On Fri, Nov 29, 2013 at 8:17 PM, Petr Pudlák <[email protected]> wrote:
>  Hi Dimitris,
>
> yes, the patch isn't meant to fix the original problem, only the one Thomas
> brought up with LUInstanceCreate.
>
> We discussed the main issue, and it seems there isn't a good solution for
> this. One is what you suggest (thank you), but the drawback is that we need
> to lock really all, which could be a big bottleneck (although we could later
> release the instances not belonging to the group). I guess many users would
> rather risk one job failing rather om this manner than requiring to have all
> instances blocked.
>
> Another view is just saying that optimistic locking is allowed to fail. This
> is currently what many operations do. Perhaps we could just issue a better
> error message, although for this we'd also have to touch the core LU
> framework.
>
> We're currently working on moving the locking part into a separate daemon,
> and after that there will be more room for improvement. In future, we could
> implement automatic restarts of jobs that fail because of unsatisfied
> optimistic locks, which would solve issues like this.
>
>   With best regards,
>   Petr
>
>
> On Fri, Nov 29, 2013 at 3:51 PM, Dimitris Aragiorgis <[email protected]>
> wrote:
>>
>> Hi,
>>
>> * Thomas Thrainer <[email protected]> [2013-11-29 10:40:59 +0100]:
>>
>> > LGTM, thanks!
>> > But as I was in involved quite a bit in the bug / discussion, maybe it
>> > might make sense that somebody else takes a look too...
>> >
>>
>> I think this patch does not actually fixes the issue 621 (explained in
>> #3).
>>
>> The reported corner case was when LUInstanceRemove() and
>> LUNetworkDisconnect() were running concurently.
>>
>> A workaround that we have tried is upon LUNetworkDisconnect() and
>> LUNetworkConnect() try to acquire all cluster's instances in shared mode.
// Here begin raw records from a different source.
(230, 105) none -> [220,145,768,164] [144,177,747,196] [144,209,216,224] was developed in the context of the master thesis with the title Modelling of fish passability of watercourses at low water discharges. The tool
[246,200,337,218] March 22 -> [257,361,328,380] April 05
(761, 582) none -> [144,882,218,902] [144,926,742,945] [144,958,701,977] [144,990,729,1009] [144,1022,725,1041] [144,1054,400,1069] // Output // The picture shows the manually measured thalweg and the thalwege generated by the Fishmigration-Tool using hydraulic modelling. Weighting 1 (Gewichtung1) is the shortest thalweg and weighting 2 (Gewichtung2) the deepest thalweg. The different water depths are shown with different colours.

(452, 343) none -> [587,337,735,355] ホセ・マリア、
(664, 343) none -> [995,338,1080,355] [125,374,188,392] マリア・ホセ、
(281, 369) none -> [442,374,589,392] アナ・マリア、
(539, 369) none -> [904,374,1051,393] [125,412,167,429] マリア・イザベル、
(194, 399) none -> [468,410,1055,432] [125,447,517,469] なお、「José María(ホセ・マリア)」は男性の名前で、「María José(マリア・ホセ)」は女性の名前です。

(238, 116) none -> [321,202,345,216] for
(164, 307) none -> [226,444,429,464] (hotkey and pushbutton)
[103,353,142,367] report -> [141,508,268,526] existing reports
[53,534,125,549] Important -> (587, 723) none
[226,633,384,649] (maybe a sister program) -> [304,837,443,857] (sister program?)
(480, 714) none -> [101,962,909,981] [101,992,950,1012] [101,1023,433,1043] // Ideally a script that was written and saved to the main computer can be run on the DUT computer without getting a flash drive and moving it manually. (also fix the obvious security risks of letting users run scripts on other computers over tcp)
>> By that _LS_ACQUIRE_ALL mode is set and not _LS_ACQUIRE_EXACT and thus the
>> deleted lock does cause any problem.
>>
>> Still I don't think this is the proper way to go. Maybe exporting the
>> locking
>> mode up to the LU level just like oportunistic/share locking option
>> (as chris suggested during an internal discussion) is a rational decision.
>>
>> What do you think?
>>
>> Besides that thanks for the patch,
>> dimara
>>
>>
>> > Thomas
>> >
>> >
>> > On Thu, Nov 28, 2013 at 3:48 PM, Petr Pudlak <[email protected]> wrote:
>> >
>> > > This is required to prevent race conditions such as removing a network
>> > > from a group and adding an instance at the same time. (See issue
>> > > 621#2.)
>> > >
>> > > Signed-off-by: Petr Pudlak <[email protected]>
>> > > ---
>> > >  lib/cmdlib/instance.py | 34 ++++++++++++++++++++++++++++++++++
>> > >  1 file changed, 34 insertions(+)
>> > >
>> > > diff --git a/lib/cmdlib/instance.py b/lib/cmdlib/instance.py
>> > > index 12340e8..5d58544 100644
>> > > --- a/lib/cmdlib/instance.py
>> > > +++ b/lib/cmdlib/instance.py
>> > > @@ -559,6 +559,22 @@ class LUInstanceCreate(LogicalUnit):
>> > >      self.needed_locks[locking.LEVEL_NODE_RES] = \
>> > >        CopyLockList(self.needed_locks[locking.LEVEL_NODE])
>> > >
>> > > +    # Optimistically acquire shared group locks (we're reading the
>> > > +    # configuration).  We can't just call GetInstanceNodeGroups,
>> > > because
>> > > the
>> > > +    # instance doesn't exist yet. Therefore we lock all node groups
>> > > of all
>> > > +    # nodes we have.
>> > > +    if self.needed_locks[locking.LEVEL_NODE] == locking.ALL_SET:
>> > > +      # In the case we lock all nodes for opportunistic allocation,
>> > > we
>> > > have no
>> > > +      # choice than to lock all groups, because they're allocated
>> > > before
>> > > nodes.
>> > > +      # This is sad, but true. At least we release all those we don't
>> > > need in
>> > > +      # CheckPrereq later.
>> > > +      self.needed_locks[locking.LEVEL_NODEGROUP] = locking.ALL_SET
>> > > +    else:
>> > > +      self.needed_locks[locking.LEVEL_NODEGROUP] = \
>> > > +        list(self.cfg.GetNodeGroupsFromNodes(
>> > > +          self.needed_locks[locking.LEVEL_NODE]))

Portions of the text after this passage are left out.